Data shown:
⟨

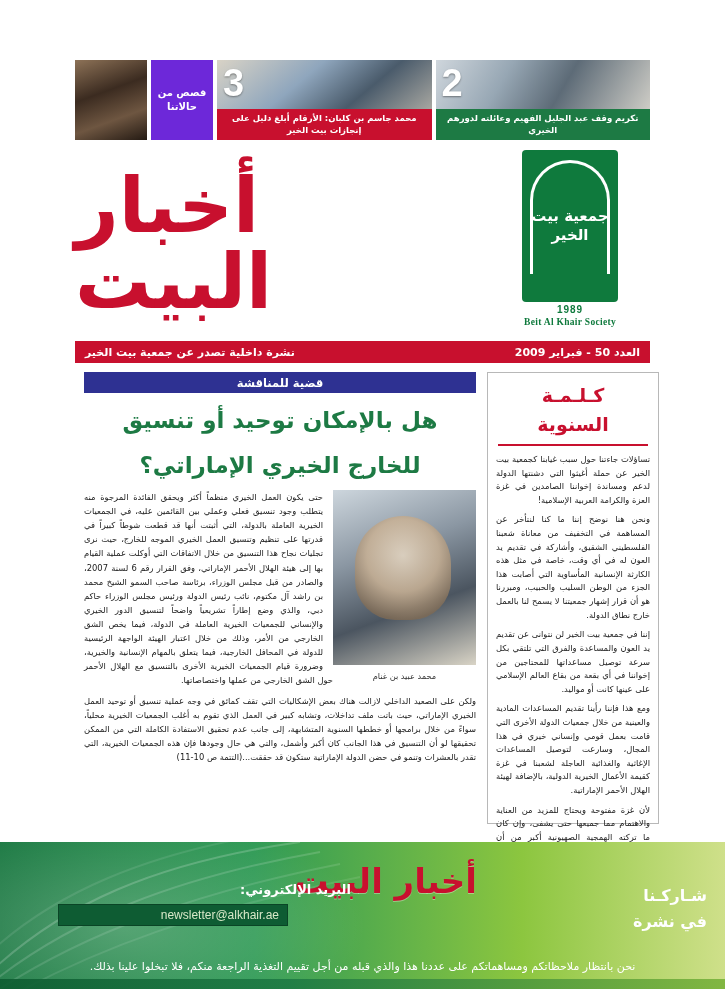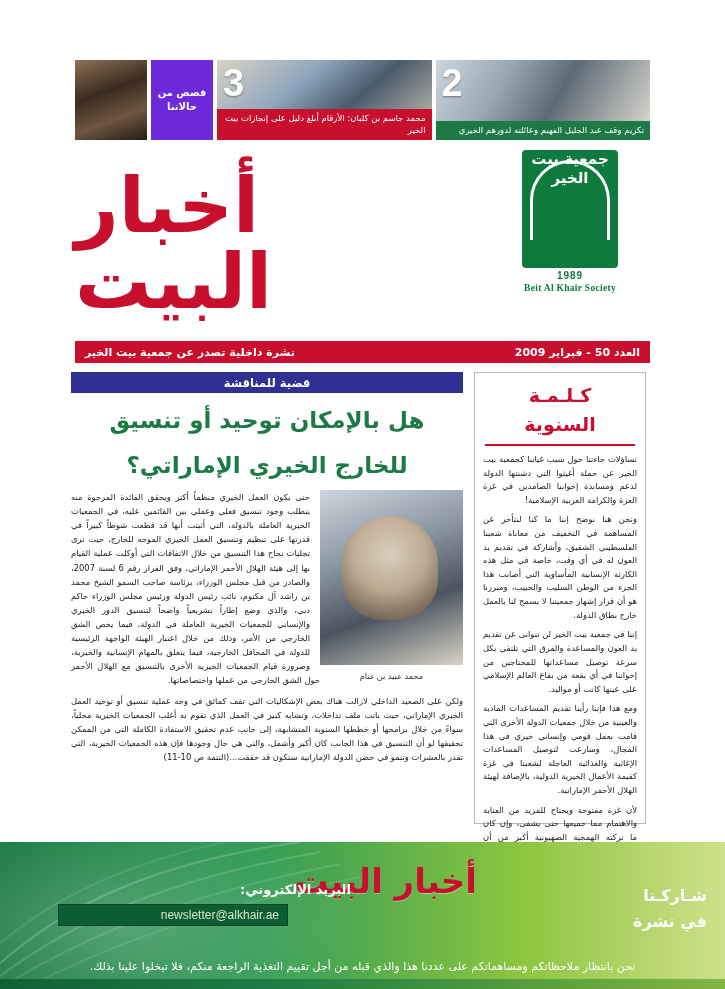--- a/index.html
+++ b/index.html
@@ -36,7 +36,7 @@
   .promo-caption{
     position:absolute;bottom:0;right:0;left:0;
     background:#c8102e;color:#fff;padding:3px 6px;
-    font-size:8.5px;line-height:1.5;text-align:right;
+    font-size:8.5px;line-height:1.5;text-align:center;font-weight:bold;
   }
   .promo-caption.green{background:#1d7a44;}
   .vert-label{

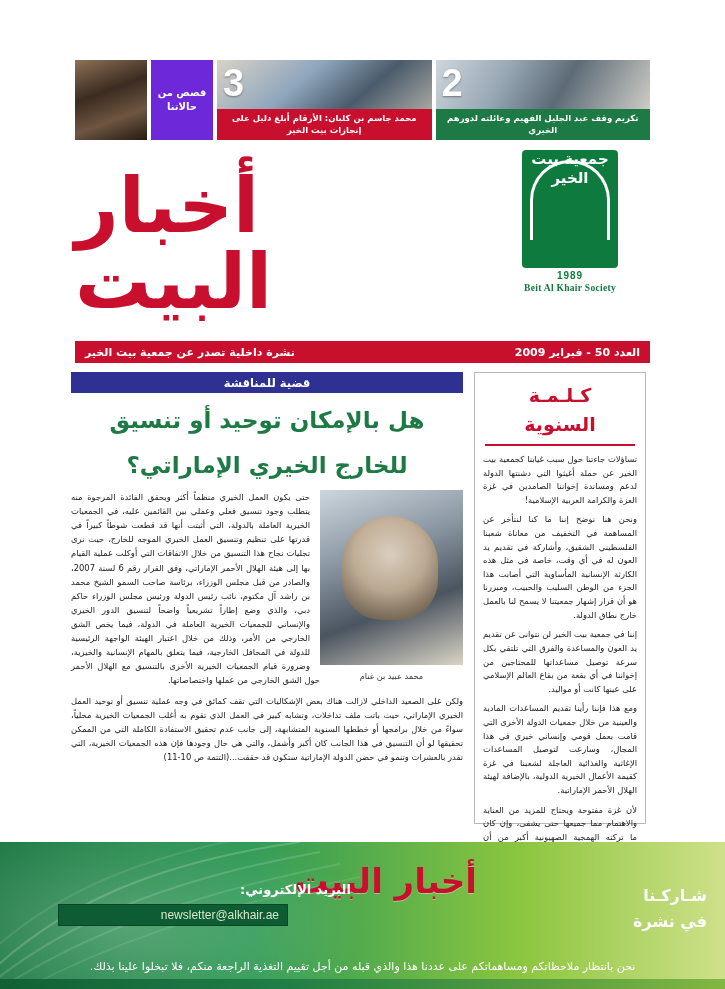--- a/index.html
+++ b/index.html
@@ -51,9 +51,9 @@
     display:flex;flex-direction:column;align-items:center;justify-content:flex-start;
   }
   .logo-mark{
-    width:96px;height:118px;background:#0f7a3d;
+    width:96px;height:152px;background:#0f7a3d;
     border-radius:4px;position:relative;overflow:hidden;
-    display:flex;align-items:flex-start;justify-content:center;
+    display:flex;align-items:center;justify-content:center;
   }
   .logo-mark:before{
     content:"";position:absolute;left:8px;right:8px;top:10px;bottom:28px;

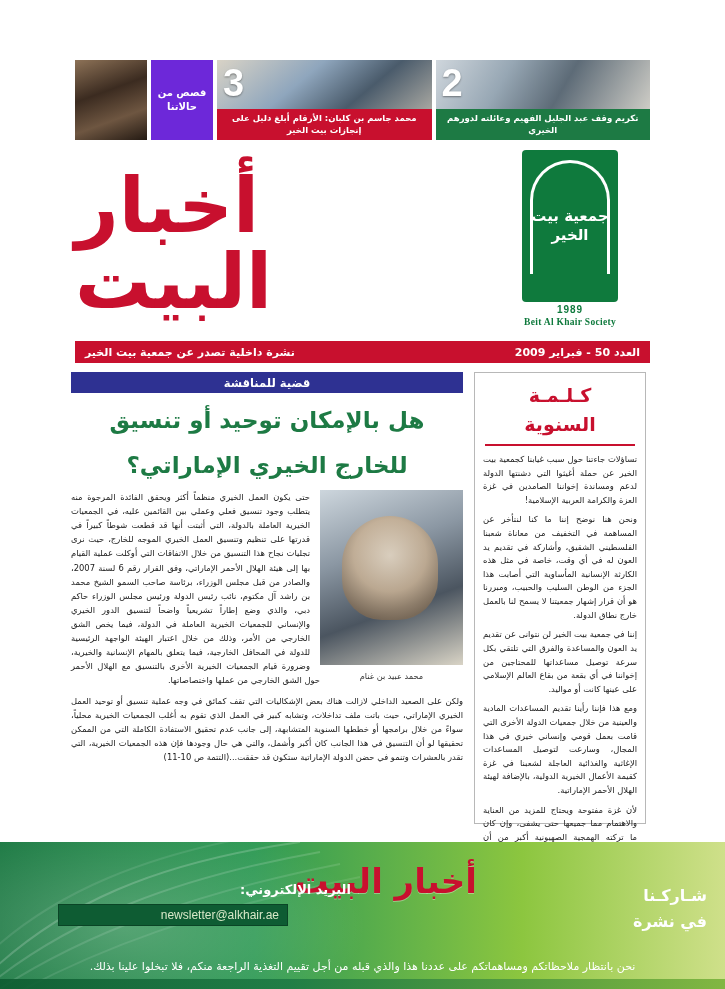--- a/index.html
+++ b/index.html
@@ -89,7 +89,7 @@
   }
 
   
-  .body-wrap{position:absolute;top:372px;left:71px;width:575px;height:455px;}
+  .body-wrap{position:absolute;top:372px;left:84px;width:575px;height:455px;}
 
   
   .edit-col{position:absolute;right:0;top:0;width:172px;height:452px;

⟩

Your goal:
Print each of the records above exactly as written, leaving no picture in the copy.

Finished exercise:
--- a/index.html
+++ b/index.html
@@ -36,7 +36,7 @@
   .promo-caption{
     position:absolute;bottom:0;right:0;left:0;
     background:#c8102e;color:#fff;padding:3px 6px;
-    font-size:8.5px;line-height:1.5;text-align:right;
+    font-size:8.5px;line-height:1.5;text-align:center;font-weight:bold;
   }
   .promo-caption.green{background:#1d7a44;}
   .vert-label{

--- a/index.html
+++ b/index.html
@@ -51,9 +51,9 @@
     display:flex;flex-direction:column;align-items:center;justify-content:flex-start;
   }
   .logo-mark{
-    width:96px;height:118px;background:#0f7a3d;
+    width:96px;height:152px;background:#0f7a3d;
     border-radius:4px;position:relative;overflow:hidden;
-    display:flex;align-items:flex-start;justify-content:center;
+    display:flex;align-items:center;justify-content:center;
   }
   .logo-mark:before{
     content:"";position:absolute;left:8px;right:8px;top:10px;bottom:28px;

--- a/index.html
+++ b/index.html
@@ -89,7 +89,7 @@
   }
 
   
-  .body-wrap{position:absolute;top:372px;left:71px;width:575px;height:455px;}
+  .body-wrap{position:absolute;top:372px;left:84px;width:575px;height:455px;}
 
   
   .edit-col{position:absolute;right:0;top:0;width:172px;height:452px;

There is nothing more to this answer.